> PROBLEM TO SOLVE: Retrieve every line of the data holding the word "purifier".

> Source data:
· · ·

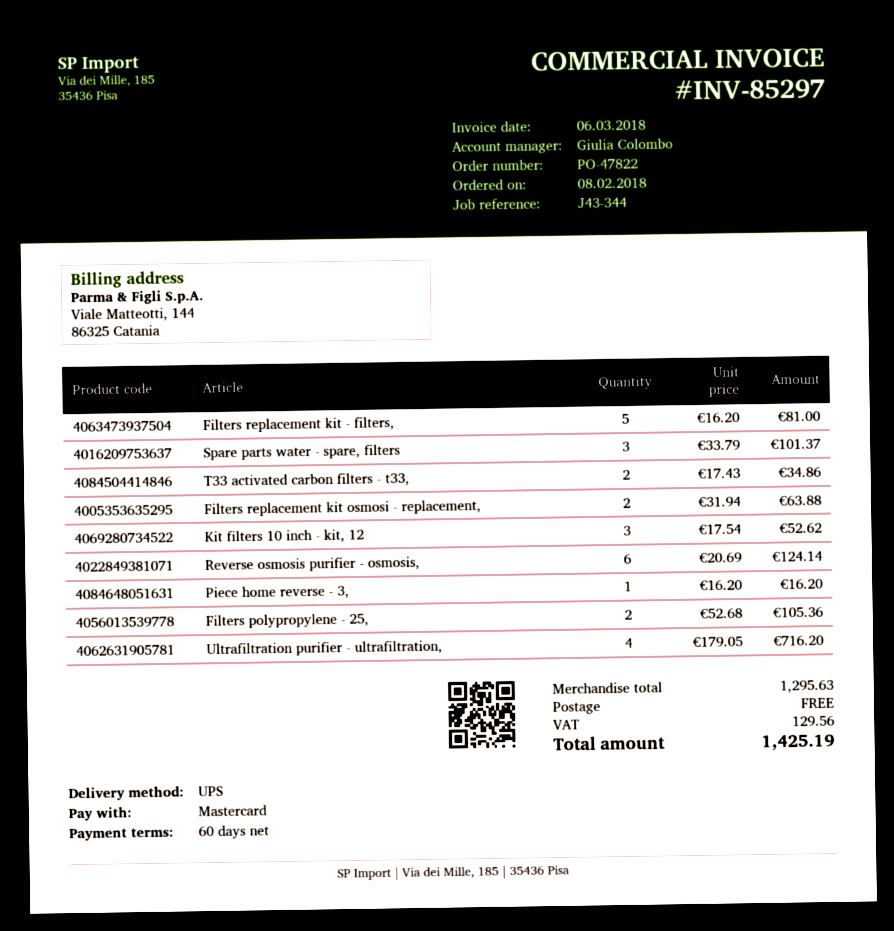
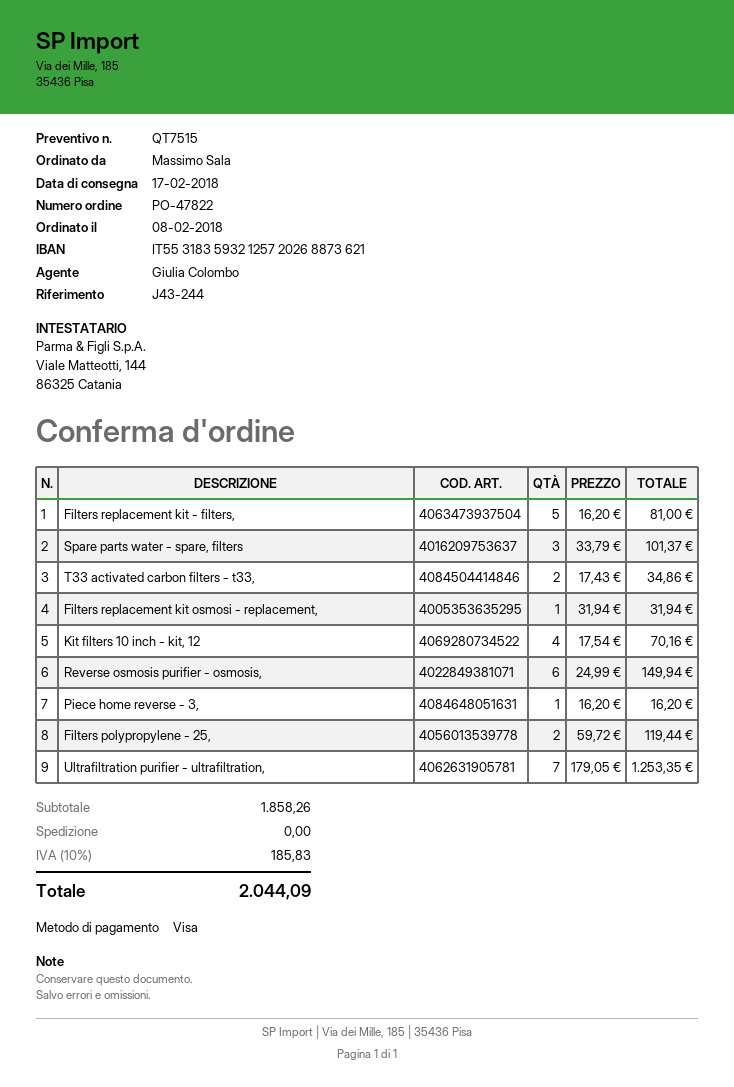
reference: J43-344 -> J43-244
payment method: Mastercard -> Visa
Filters replacement kit osmosi - replacement,: 2 x 31.94 = 63.88 -> 1 x 31.94 = 31.94
Kit filters 10 inch - kit, 12: 3 x 17.54 = 52.62 -> 4 x 17.54 = 70.16
Reverse osmosis purifier - osmosis,: 6 x 20.69 = 124.14 -> 6 x 24.99 = 149.94
Filters polypropylene - 25,: 2 x 52.68 = 105.36 -> 2 x 59.72 = 119.44
Ultrafiltration purifier - ultrafiltration,: 4 x 179.05 = 716.20 -> 7 x 179.05 = 1253.35
subtotal: 1295.63 -> 1858.26
tax: 129.56 -> 185.83
total: 1425.19 -> 2044.09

· · ·

> WRITTEN ANSWER:
Reverse osmosis purifier - osmosis,: 6 x 20.69 = 124.14 -> 6 x 24.99 = 149.94
Ultrafiltration purifier - ultrafiltration,: 4 x 179.05 = 716.20 -> 7 x 179.05 = 1253.35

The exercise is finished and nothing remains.